Find the string "Wall" in the records. Copy every line it appears in.

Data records
::::

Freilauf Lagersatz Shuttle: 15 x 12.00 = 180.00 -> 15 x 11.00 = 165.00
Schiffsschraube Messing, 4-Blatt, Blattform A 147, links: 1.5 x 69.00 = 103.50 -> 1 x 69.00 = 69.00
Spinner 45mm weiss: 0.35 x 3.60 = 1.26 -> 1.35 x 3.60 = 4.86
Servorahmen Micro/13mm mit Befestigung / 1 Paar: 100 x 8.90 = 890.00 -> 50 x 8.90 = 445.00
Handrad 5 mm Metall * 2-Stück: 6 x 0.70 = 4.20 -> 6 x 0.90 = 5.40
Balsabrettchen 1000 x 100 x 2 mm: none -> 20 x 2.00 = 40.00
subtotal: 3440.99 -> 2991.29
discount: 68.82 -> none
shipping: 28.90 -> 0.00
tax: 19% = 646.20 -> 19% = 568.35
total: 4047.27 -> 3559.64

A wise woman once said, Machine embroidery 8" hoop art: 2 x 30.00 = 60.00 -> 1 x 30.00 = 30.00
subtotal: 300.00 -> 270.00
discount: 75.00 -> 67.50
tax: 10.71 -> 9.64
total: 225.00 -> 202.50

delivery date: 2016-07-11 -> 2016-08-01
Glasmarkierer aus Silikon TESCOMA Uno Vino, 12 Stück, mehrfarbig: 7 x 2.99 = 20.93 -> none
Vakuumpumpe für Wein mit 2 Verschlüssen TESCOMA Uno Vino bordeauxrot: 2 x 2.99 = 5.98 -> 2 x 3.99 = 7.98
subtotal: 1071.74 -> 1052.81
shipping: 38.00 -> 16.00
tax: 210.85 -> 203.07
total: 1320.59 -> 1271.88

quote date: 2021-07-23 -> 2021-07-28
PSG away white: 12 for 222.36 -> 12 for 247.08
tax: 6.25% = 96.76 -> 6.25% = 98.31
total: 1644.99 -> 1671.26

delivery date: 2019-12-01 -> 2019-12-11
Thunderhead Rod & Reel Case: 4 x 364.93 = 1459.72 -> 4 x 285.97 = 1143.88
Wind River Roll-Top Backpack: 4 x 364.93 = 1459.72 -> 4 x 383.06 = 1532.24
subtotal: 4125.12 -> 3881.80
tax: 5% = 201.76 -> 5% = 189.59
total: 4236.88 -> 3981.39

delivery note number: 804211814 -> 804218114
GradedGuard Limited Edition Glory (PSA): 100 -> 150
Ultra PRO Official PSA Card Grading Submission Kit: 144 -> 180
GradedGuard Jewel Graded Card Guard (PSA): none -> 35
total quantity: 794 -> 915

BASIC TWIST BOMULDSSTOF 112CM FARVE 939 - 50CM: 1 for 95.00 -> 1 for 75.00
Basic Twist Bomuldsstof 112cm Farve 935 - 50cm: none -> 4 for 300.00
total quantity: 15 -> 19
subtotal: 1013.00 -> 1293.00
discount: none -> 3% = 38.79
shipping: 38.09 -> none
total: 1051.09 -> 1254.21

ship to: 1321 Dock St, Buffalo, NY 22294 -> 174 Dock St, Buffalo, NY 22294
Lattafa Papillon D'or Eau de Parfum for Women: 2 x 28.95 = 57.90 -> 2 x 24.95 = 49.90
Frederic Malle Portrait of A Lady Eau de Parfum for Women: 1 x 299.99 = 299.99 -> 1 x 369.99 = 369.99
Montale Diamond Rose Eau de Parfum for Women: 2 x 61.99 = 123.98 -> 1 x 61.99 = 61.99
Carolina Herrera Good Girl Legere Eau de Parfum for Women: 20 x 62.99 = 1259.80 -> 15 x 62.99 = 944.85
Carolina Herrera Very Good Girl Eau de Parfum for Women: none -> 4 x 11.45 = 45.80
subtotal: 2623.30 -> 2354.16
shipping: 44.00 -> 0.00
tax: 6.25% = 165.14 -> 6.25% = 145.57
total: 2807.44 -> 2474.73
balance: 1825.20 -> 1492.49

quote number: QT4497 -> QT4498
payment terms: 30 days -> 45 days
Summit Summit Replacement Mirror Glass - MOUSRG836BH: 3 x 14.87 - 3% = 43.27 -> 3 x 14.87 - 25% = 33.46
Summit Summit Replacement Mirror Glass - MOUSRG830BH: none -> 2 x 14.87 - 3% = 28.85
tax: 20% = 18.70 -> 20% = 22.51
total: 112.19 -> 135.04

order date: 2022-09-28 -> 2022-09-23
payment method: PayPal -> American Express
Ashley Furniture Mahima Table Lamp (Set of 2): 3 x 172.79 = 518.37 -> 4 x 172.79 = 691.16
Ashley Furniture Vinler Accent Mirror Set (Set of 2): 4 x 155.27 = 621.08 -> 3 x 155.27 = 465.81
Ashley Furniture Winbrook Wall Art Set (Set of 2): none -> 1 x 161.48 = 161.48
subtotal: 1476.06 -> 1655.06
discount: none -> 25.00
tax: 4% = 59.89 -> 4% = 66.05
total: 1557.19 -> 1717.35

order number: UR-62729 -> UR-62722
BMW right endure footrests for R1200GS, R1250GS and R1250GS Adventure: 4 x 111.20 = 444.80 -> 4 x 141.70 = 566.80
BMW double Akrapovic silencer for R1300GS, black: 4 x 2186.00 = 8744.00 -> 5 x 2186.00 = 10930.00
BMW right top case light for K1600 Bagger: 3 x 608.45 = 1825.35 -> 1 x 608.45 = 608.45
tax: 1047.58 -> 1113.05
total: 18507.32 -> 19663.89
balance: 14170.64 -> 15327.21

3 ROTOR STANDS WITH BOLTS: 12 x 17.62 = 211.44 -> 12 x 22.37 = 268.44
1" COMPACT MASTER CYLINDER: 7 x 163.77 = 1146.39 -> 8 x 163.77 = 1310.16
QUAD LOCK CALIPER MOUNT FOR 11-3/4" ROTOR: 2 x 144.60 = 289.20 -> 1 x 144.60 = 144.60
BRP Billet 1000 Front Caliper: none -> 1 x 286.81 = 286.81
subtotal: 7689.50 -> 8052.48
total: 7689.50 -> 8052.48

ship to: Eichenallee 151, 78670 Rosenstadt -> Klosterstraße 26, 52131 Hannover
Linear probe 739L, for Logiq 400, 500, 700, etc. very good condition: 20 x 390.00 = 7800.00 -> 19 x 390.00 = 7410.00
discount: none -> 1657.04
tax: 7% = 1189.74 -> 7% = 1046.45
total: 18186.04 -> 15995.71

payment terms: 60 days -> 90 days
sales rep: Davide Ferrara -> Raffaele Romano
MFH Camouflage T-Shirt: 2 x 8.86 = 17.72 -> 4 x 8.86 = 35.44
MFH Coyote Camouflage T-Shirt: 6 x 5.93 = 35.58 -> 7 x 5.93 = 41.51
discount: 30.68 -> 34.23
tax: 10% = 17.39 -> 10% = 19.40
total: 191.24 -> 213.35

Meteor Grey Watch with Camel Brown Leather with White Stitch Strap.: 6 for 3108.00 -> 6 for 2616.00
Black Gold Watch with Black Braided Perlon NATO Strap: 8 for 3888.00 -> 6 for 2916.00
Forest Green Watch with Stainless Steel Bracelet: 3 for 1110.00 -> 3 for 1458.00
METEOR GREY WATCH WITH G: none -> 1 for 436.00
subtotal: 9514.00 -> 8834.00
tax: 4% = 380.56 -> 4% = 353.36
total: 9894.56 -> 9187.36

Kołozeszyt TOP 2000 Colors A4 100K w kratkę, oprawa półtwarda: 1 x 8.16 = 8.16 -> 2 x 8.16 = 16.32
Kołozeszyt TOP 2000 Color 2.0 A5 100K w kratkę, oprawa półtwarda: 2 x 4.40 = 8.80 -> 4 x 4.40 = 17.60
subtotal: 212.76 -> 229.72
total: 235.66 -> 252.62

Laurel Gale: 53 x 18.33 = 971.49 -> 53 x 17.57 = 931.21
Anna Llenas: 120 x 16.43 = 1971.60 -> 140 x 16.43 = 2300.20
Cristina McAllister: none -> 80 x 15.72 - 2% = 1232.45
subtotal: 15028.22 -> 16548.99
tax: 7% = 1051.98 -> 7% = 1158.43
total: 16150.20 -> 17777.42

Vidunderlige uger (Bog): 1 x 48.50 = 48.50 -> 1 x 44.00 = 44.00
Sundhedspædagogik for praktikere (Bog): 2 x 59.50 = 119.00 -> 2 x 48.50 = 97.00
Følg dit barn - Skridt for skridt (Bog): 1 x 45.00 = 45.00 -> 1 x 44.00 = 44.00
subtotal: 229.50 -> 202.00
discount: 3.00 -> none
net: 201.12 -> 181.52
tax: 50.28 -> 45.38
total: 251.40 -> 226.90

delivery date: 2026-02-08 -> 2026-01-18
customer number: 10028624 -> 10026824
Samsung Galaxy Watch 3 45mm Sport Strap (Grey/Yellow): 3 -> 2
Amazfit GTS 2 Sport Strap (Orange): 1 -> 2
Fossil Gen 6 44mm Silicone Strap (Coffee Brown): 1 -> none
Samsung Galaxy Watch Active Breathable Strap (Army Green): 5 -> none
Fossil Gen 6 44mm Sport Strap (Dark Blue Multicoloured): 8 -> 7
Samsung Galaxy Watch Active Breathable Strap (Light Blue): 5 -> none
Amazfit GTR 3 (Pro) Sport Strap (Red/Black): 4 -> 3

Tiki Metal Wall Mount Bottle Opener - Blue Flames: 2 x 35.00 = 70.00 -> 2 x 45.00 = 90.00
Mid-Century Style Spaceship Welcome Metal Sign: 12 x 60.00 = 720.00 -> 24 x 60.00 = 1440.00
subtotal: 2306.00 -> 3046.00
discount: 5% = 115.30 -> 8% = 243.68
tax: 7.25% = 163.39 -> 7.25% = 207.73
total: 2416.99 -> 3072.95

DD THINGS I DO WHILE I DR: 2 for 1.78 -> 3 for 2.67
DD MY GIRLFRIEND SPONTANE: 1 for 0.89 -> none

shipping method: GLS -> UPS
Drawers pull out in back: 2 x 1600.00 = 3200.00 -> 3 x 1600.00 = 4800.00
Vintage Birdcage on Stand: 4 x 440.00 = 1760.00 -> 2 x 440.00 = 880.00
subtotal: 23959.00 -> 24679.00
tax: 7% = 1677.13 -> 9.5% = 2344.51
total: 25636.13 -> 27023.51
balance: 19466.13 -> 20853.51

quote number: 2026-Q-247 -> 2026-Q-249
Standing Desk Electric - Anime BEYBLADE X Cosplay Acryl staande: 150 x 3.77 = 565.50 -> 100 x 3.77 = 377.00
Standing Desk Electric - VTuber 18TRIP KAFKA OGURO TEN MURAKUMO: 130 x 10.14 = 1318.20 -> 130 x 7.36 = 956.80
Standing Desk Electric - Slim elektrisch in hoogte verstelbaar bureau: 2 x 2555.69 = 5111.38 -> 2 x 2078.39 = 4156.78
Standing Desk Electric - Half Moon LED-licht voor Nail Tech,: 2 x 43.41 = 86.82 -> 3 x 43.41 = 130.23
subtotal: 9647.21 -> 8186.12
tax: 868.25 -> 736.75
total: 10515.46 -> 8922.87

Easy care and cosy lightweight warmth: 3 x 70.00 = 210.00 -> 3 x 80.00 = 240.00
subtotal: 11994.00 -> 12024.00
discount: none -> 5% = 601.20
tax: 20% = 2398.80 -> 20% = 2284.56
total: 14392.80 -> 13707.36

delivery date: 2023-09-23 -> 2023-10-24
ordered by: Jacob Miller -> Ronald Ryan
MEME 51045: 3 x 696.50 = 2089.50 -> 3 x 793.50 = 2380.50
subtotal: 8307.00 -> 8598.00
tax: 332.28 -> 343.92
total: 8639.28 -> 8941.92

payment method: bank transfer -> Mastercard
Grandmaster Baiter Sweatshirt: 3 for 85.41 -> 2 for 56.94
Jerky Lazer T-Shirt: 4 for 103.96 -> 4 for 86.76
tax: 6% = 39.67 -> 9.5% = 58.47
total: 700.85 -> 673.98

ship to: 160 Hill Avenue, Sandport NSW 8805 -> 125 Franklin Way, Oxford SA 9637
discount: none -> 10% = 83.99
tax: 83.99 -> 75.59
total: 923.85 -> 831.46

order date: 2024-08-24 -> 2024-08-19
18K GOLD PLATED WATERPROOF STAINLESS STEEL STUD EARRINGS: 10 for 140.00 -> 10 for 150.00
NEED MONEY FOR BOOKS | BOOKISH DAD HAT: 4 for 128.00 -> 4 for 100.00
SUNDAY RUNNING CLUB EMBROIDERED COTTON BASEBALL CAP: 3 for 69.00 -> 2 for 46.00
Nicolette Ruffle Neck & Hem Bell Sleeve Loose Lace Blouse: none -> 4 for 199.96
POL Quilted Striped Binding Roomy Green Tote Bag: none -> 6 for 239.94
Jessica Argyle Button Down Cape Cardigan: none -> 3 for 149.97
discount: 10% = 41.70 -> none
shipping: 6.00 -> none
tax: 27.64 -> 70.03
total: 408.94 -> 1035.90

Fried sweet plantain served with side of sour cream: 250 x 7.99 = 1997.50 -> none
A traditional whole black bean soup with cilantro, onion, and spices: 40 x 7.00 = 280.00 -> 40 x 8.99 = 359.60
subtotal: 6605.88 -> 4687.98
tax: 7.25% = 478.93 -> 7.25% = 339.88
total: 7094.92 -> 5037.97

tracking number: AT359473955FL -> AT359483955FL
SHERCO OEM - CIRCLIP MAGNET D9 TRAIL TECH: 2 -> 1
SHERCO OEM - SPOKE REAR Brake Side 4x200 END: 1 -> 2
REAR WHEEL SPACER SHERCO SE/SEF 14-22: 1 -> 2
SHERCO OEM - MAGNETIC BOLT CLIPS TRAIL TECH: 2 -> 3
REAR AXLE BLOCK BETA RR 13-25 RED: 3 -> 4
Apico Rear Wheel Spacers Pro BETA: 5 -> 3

::::

COMPLETED TASK:
Ashley Furniture Winbrook Wall Art Set (Set of 2): none -> 1 x 161.48 = 161.48
Tiki Metal Wall Mount Bottle Opener - Blue Flames: 2 x 35.00 = 70.00 -> 2 x 45.00 = 90.00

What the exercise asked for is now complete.